**PROMPT**
Retype, character for character, the line containing "Phutawan Premium Reed" along with each line after it through the end of the data, and only those.

**Collected data entries**

+ + +

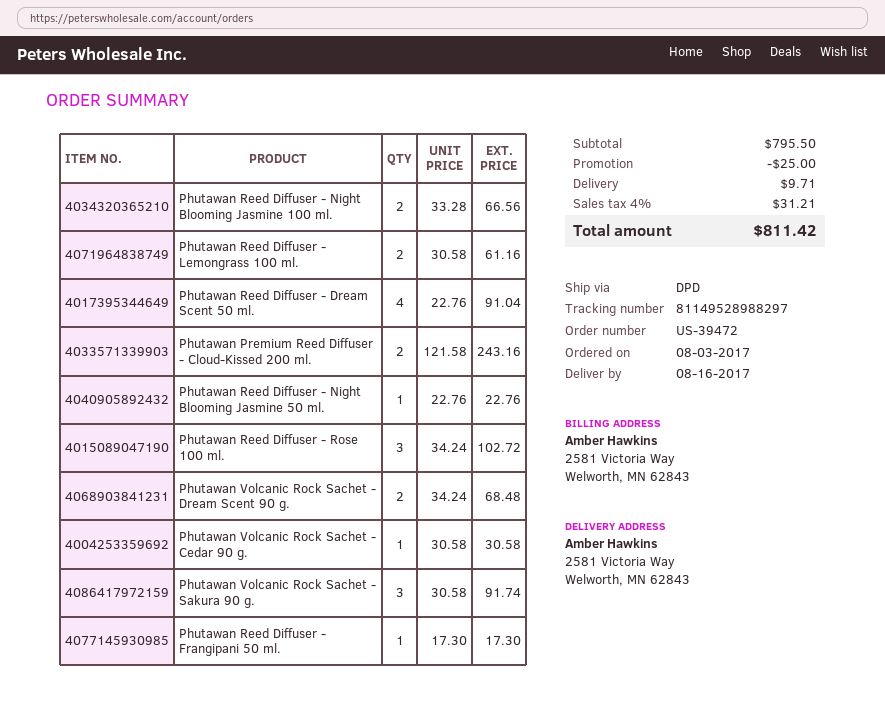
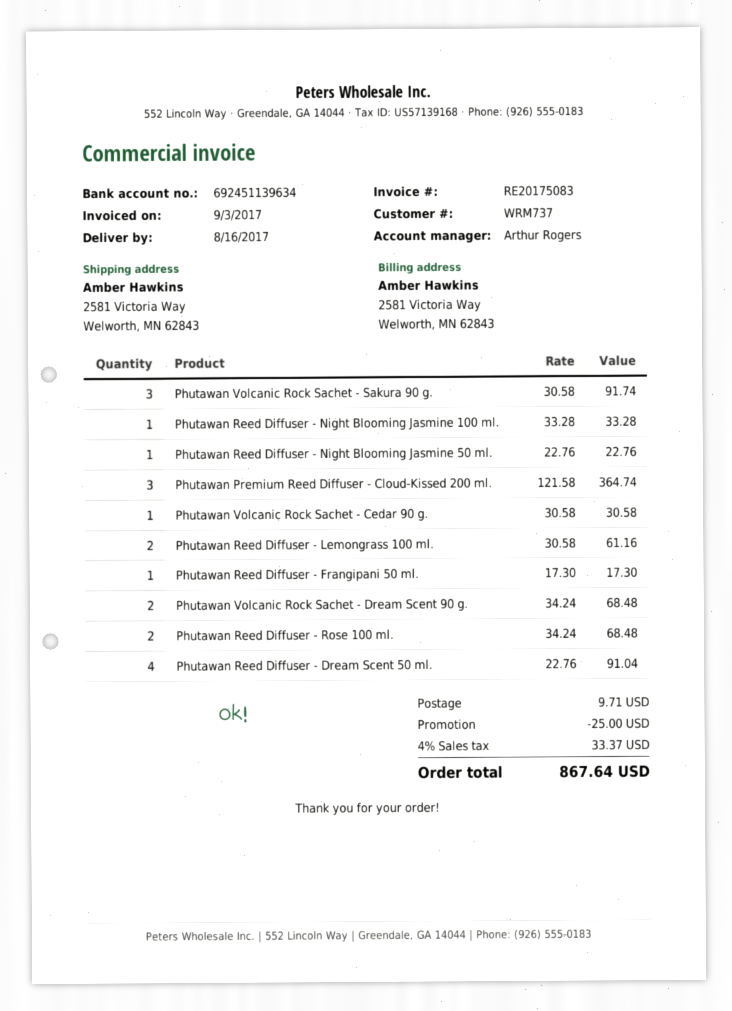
Phutawan Reed Diffuser - Night Blooming Jasmine 100 ml.: 2 x 33.28 = 66.56 -> 1 x 33.28 = 33.28
Phutawan Premium Reed Diffuser - Cloud-Kissed 200 ml.: 2 x 121.58 = 243.16 -> 3 x 121.58 = 364.74
Phutawan Reed Diffuser - Rose 100 ml.: 3 x 34.24 = 102.72 -> 2 x 34.24 = 68.48
tax: 4% = 31.21 -> 4% = 33.37
total: 811.42 -> 867.64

+ + +

**YOUR RESPONSE**
Phutawan Premium Reed Diffuser - Cloud-Kissed 200 ml.: 2 x 121.58 = 243.16 -> 3 x 121.58 = 364.74
Phutawan Reed Diffuser - Rose 100 ml.: 3 x 34.24 = 102.72 -> 2 x 34.24 = 68.48
tax: 4% = 31.21 -> 4% = 33.37
total: 811.42 -> 867.64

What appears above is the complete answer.